Simple mathematical problem (?)

People are trying too hard, I think, to figure out what "0.999. . ." "really means". It doesn't "really mean" anything, any more than "42" really means anything. Both are just a bunch of squiggles on a piece of paper. (Or patterns of light on a monitor. Whatever.)

They mean whatever we define them to mean.

One can reasonably ask, "Why did mathematicians choose the particular definition they did?" (Many of the supposed proofs in this thread should really be considered answers to this question, and not actual proofs in the mathematical sense.)

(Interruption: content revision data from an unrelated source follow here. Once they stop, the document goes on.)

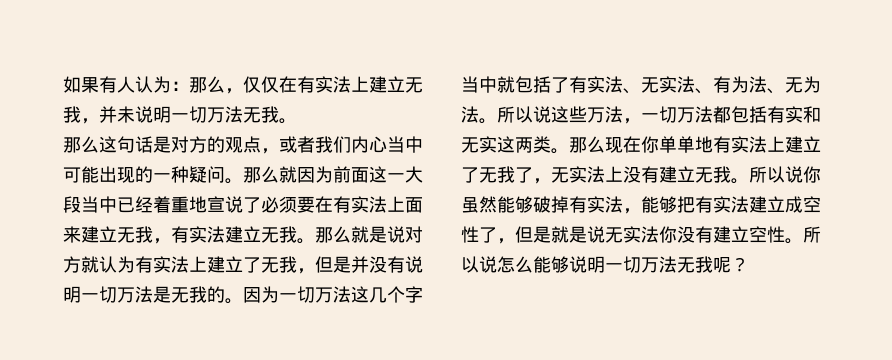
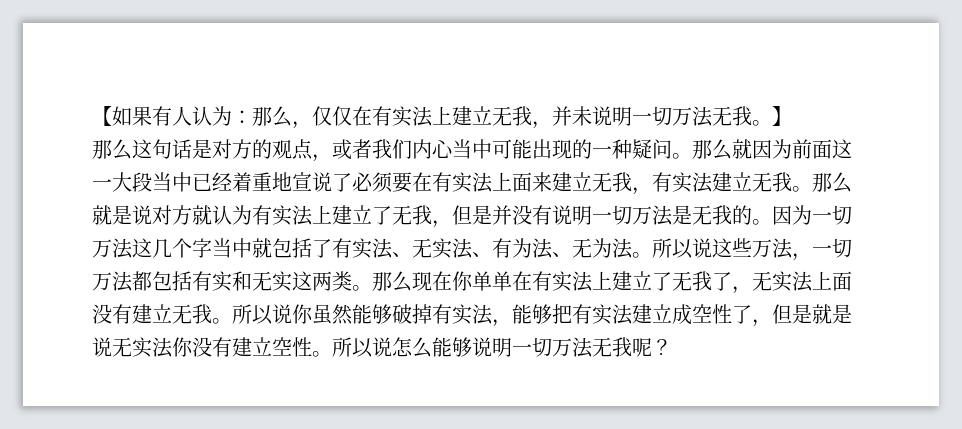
- 如果有人认为：那么，仅仅在有实法上建立无我，并未说明一切万法无我。
+ 【如果有人认为：那么，仅仅在有实法上建立无我，并未说明一切万法无我。】
- 那么现在你单单地有实法上建立了无我了，无实法上没有建立无我。
+ 那么现在你单单在有实法上建立了无我了，无实法上面没有建立无我。

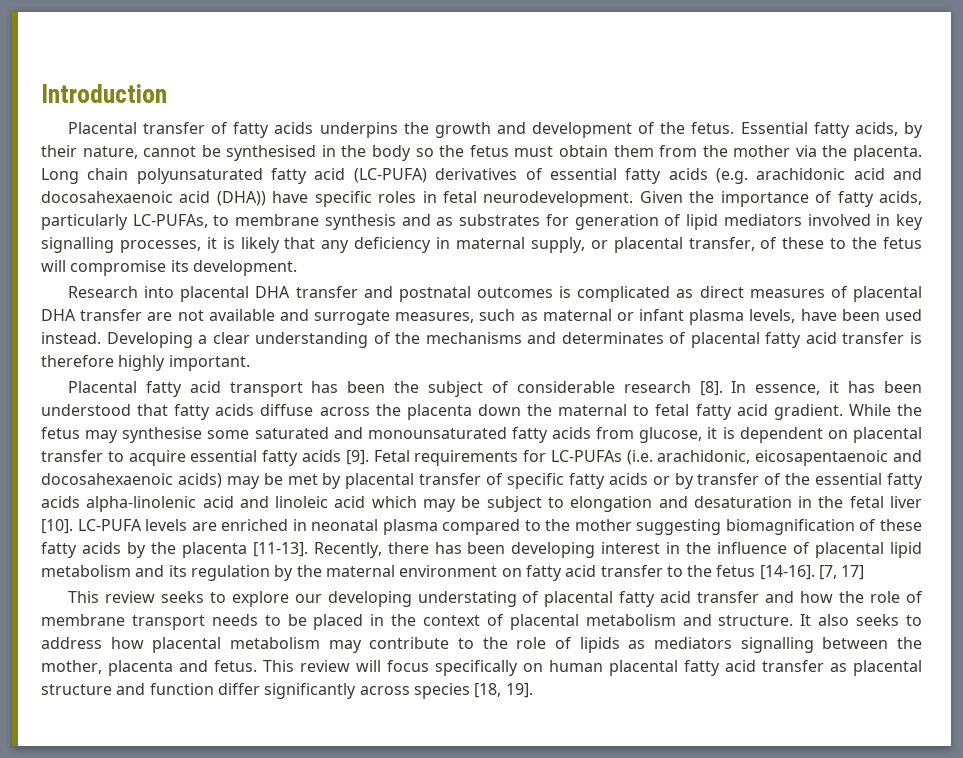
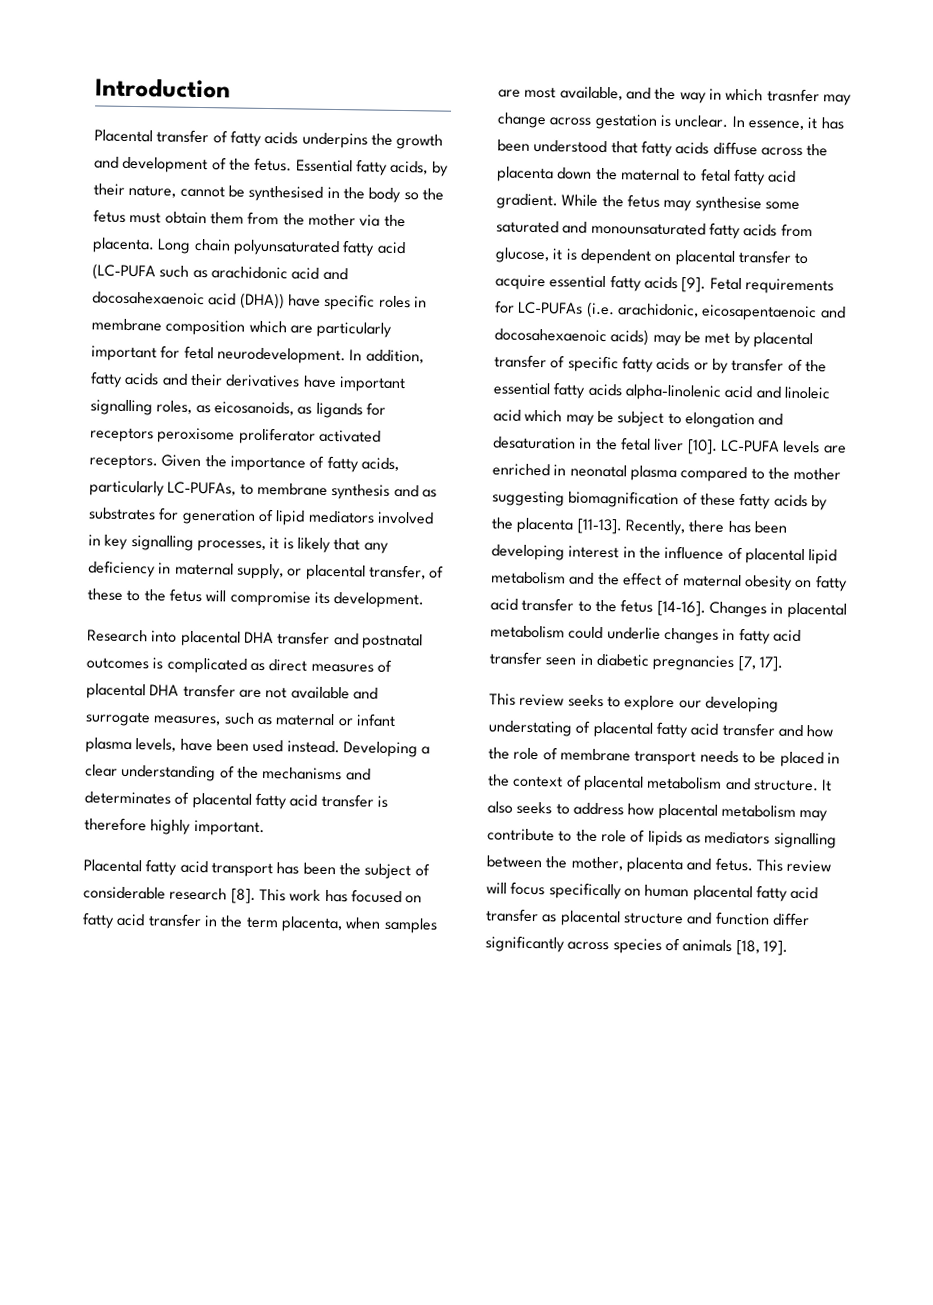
- Long chain polyunsaturated fatty acid (LC-PUFA) derivatives of essential fatty acids (e.g. arachidonic acid and docosahexaenoic acid (DHA)) have specific roles in fetal neurodevelopment.
+ Long chain polyunsaturated fatty acid (LC-PUFA such as arachidonic acid and docosahexaenoic acid (DHA)) have specific roles in membrane composition which are particularly important for fetal neurodevelopment. In addition, fatty acids and their derivatives have important signalling roles, as eicosanoids, as ligands for receptors peroxisome proliferator activated receptors.
+ This work has focused on fatty acid transfer in the term placenta, when samples are most available, and the way in which trasnfer may change across gestation is unclear.
- Recently, there has been developing interest in the influence of placental lipid metabolism and its regulation by the maternal environment on fatty acid transfer to the fetus [14-16].
+ Recently, there has been developing interest in the influence of placental lipid metabolism and the effect of maternal obesity on fatty acid transfer to the fetus [14-16].
- [7, 17]
+ Changes in placental metabolism could underlie changes in fatty acid transfer seen in diabetic pregnancies [7, 17].
- This review will focus specifically on human placental fatty acid transfer as placental structure and function differ significantly across species [18, 19].
+ This review will focus specifically on human placental fatty acid transfer as placental structure and function differ significantly across species of animals [18, 19].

But how can one claim something is false, or even that there's some uncertainty about it, when it's true by definition?
 
patoco12, I don't dismiss any proofs at all, simple or otherwise. It was just that the proof using limit was among those expounded previously.

I disagree about discarding the reason for using limit calculation. As I said in a post long ago and far away, and as explained by an MIT professor in my Uni text book, it was used to find a value towards which a series converged. The limit calculation is used to calculate this value, not necessarily the sum of the sequence at any point. (I'm probably not explaining my understanding too well here.)

Simple example of where my own head's at (a dis/proof by induction, I think...):

The series {0.9, 0.99, 0.999, 0.999} has only four terms and yet it can be calculated with a fair amount of certainty already that the limit value of this series is 1. But this series definitely does NOT equal 1 at any point, I think you will agree.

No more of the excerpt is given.